All the data that follows should be repeated exactly, without a single picture.

*** DATA FOR PROCESSING Section Begins ***

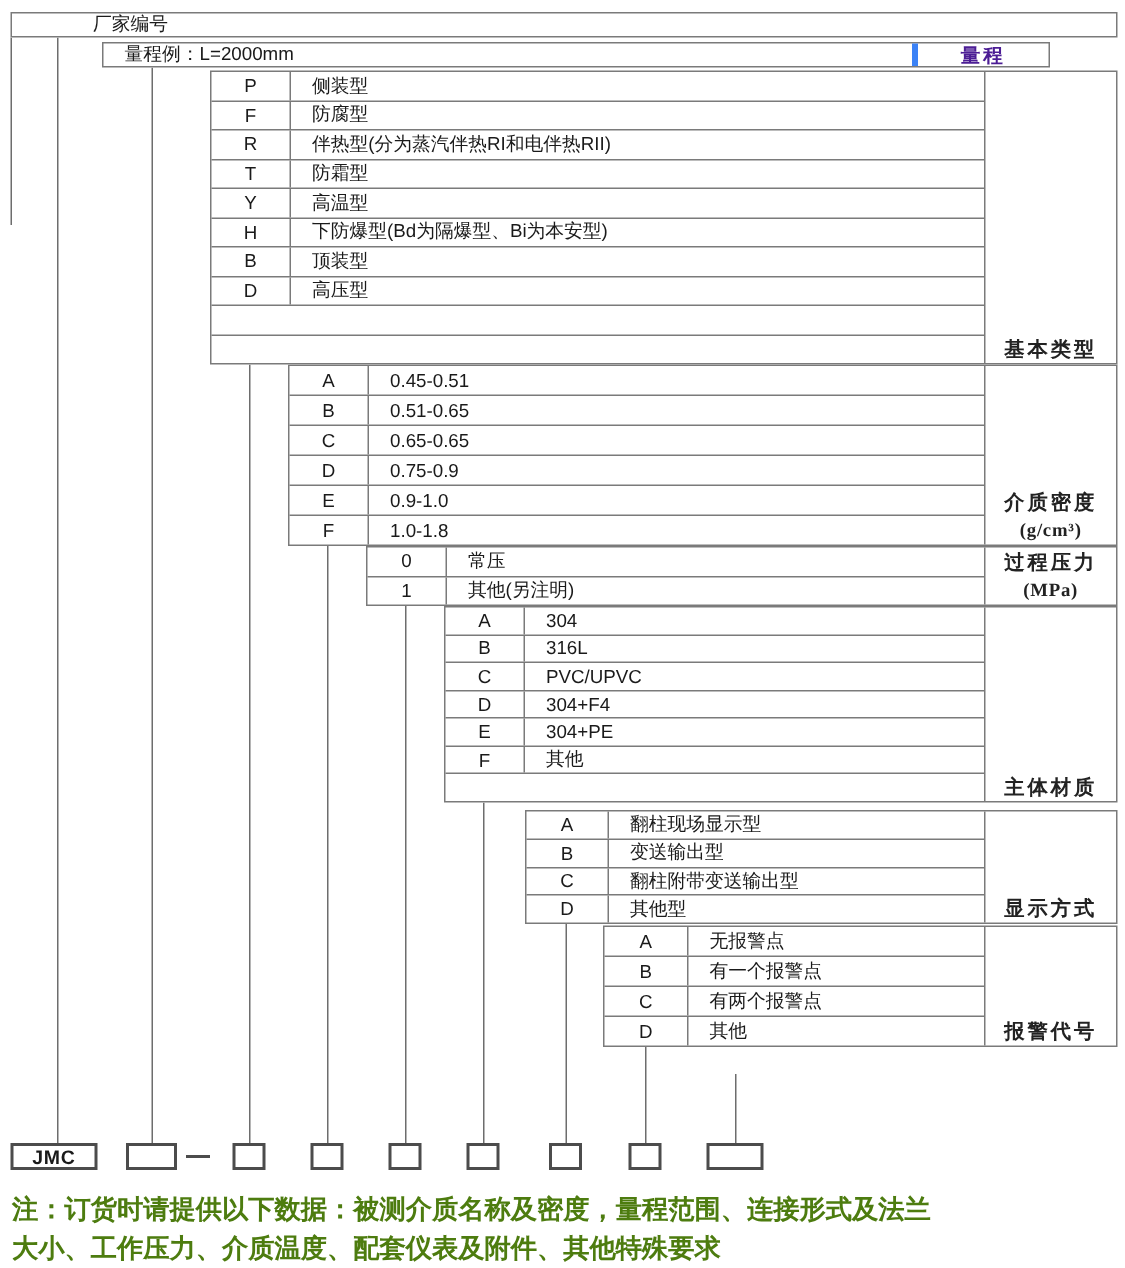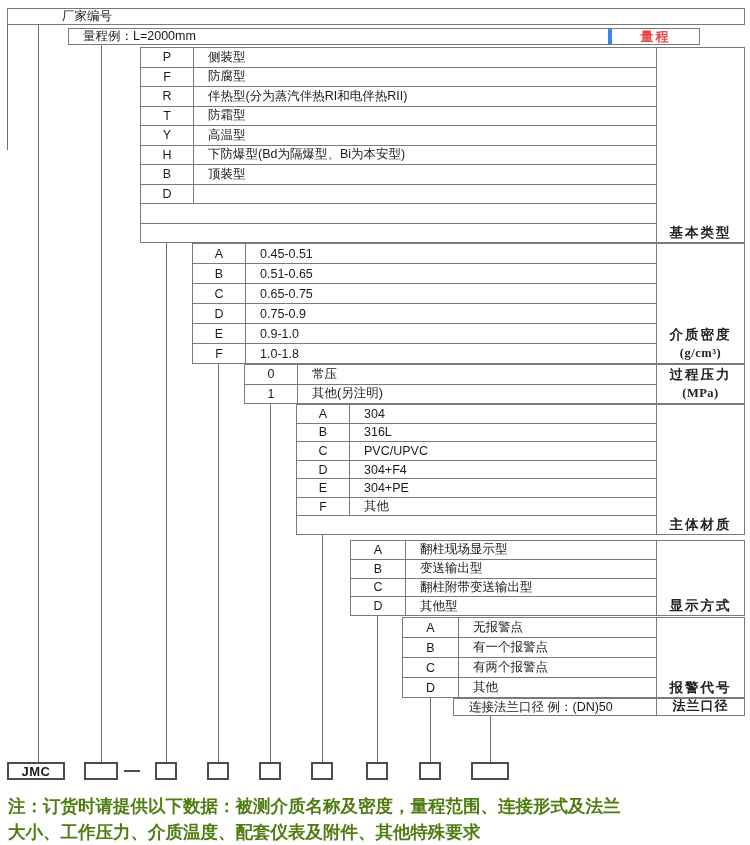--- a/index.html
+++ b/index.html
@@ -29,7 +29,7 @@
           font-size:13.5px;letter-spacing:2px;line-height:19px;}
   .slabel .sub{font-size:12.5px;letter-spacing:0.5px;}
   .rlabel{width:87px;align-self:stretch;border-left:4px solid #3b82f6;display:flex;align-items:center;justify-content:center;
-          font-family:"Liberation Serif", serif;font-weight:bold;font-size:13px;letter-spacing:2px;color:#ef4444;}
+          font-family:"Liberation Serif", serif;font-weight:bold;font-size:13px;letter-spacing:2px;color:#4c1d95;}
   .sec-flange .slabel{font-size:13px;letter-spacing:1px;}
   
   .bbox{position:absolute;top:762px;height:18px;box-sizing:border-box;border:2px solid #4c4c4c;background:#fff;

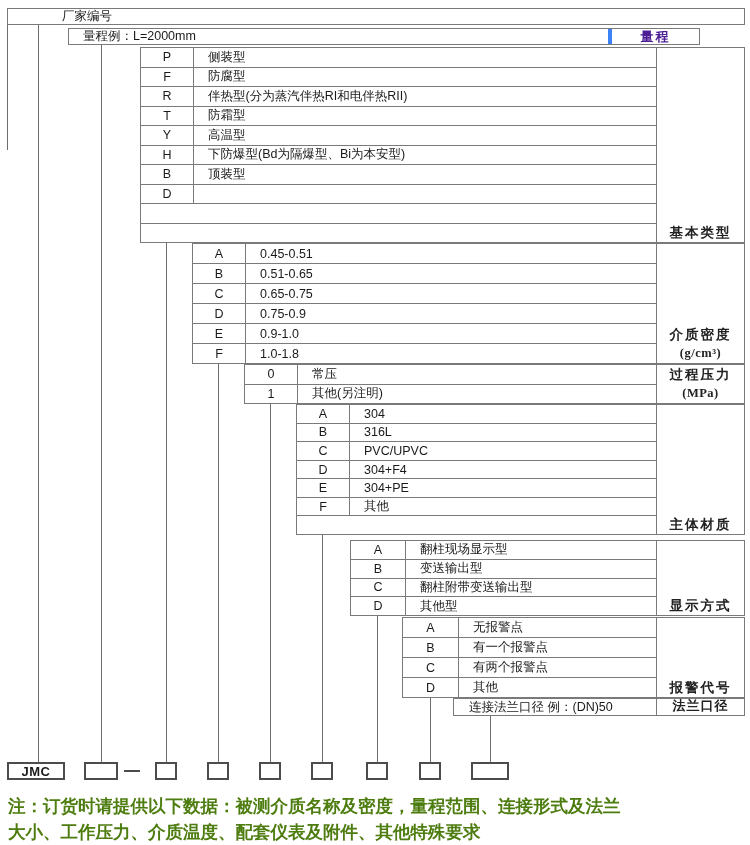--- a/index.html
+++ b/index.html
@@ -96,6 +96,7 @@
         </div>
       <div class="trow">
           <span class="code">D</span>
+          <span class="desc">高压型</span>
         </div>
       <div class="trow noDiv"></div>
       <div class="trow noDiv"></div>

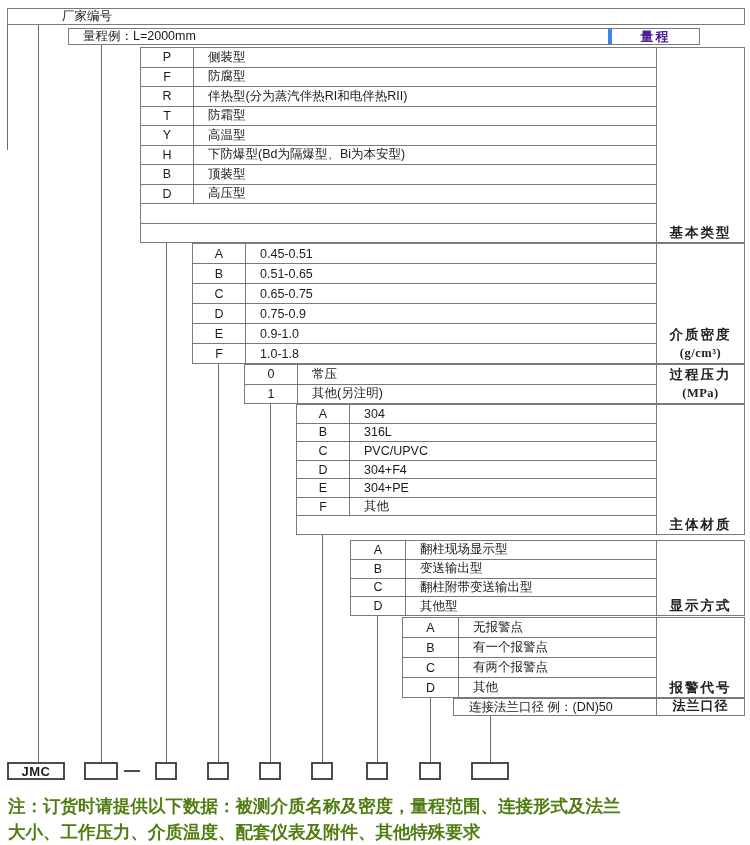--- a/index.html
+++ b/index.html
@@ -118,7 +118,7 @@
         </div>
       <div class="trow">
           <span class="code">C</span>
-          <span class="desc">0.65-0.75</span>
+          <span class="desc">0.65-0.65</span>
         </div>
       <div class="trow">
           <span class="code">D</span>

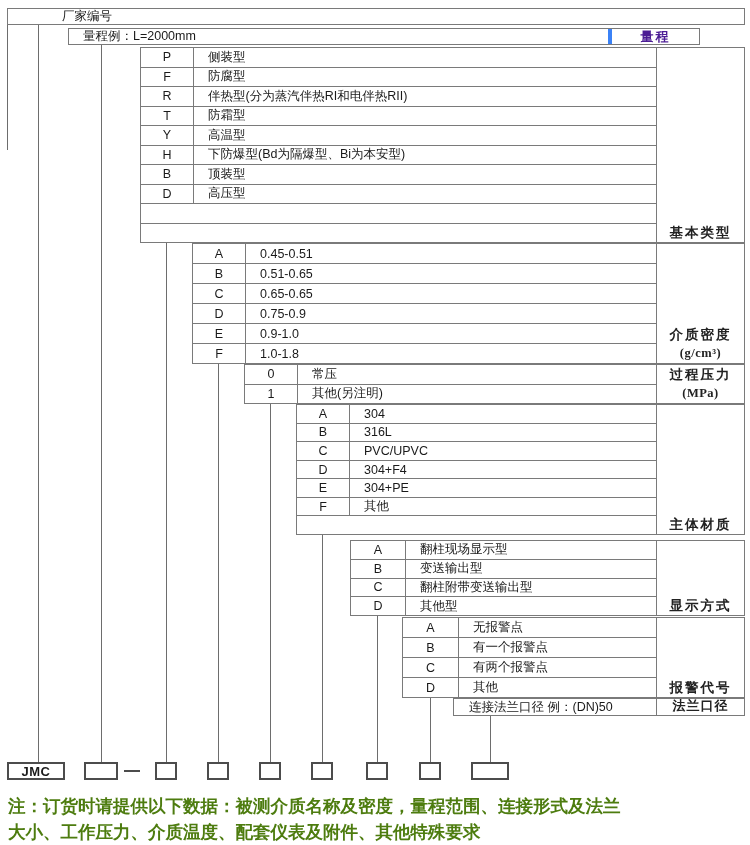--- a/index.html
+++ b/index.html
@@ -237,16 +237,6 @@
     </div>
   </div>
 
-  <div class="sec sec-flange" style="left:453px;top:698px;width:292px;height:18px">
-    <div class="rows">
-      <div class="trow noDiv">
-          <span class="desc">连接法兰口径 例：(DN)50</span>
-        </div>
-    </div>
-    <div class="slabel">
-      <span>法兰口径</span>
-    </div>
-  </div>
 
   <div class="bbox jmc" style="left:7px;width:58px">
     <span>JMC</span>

*** DATA FOR PROCESSING Section Ends ***

** SOLUTION TO THIS TASK **
--- a/index.html
+++ b/index.html
@@ -29,7 +29,7 @@
           font-size:13.5px;letter-spacing:2px;line-height:19px;}
   .slabel .sub{font-size:12.5px;letter-spacing:0.5px;}
   .rlabel{width:87px;align-self:stretch;border-left:4px solid #3b82f6;display:flex;align-items:center;justify-content:center;
-          font-family:"Liberation Serif", serif;font-weight:bold;font-size:13px;letter-spacing:2px;color:#ef4444;}
+          font-family:"Liberation Serif", serif;font-weight:bold;font-size:13px;letter-spacing:2px;color:#4c1d95;}
   .sec-flange .slabel{font-size:13px;letter-spacing:1px;}
   
   .bbox{position:absolute;top:762px;height:18px;box-sizing:border-box;border:2px solid #4c4c4c;background:#fff;

--- a/index.html
+++ b/index.html
@@ -96,6 +96,7 @@
         </div>
       <div class="trow">
           <span class="code">D</span>
+          <span class="desc">高压型</span>
         </div>
       <div class="trow noDiv"></div>
       <div class="trow noDiv"></div>

--- a/index.html
+++ b/index.html
@@ -118,7 +118,7 @@
         </div>
       <div class="trow">
           <span class="code">C</span>
-          <span class="desc">0.65-0.75</span>
+          <span class="desc">0.65-0.65</span>
         </div>
       <div class="trow">
           <span class="code">D</span>

--- a/index.html
+++ b/index.html
@@ -237,16 +237,6 @@
     </div>
   </div>
 
-  <div class="sec sec-flange" style="left:453px;top:698px;width:292px;height:18px">
-    <div class="rows">
-      <div class="trow noDiv">
-          <span class="desc">连接法兰口径 例：(DN)50</span>
-        </div>
-    </div>
-    <div class="slabel">
-      <span>法兰口径</span>
-    </div>
-  </div>
 
   <div class="bbox jmc" style="left:7px;width:58px">
     <span>JMC</span>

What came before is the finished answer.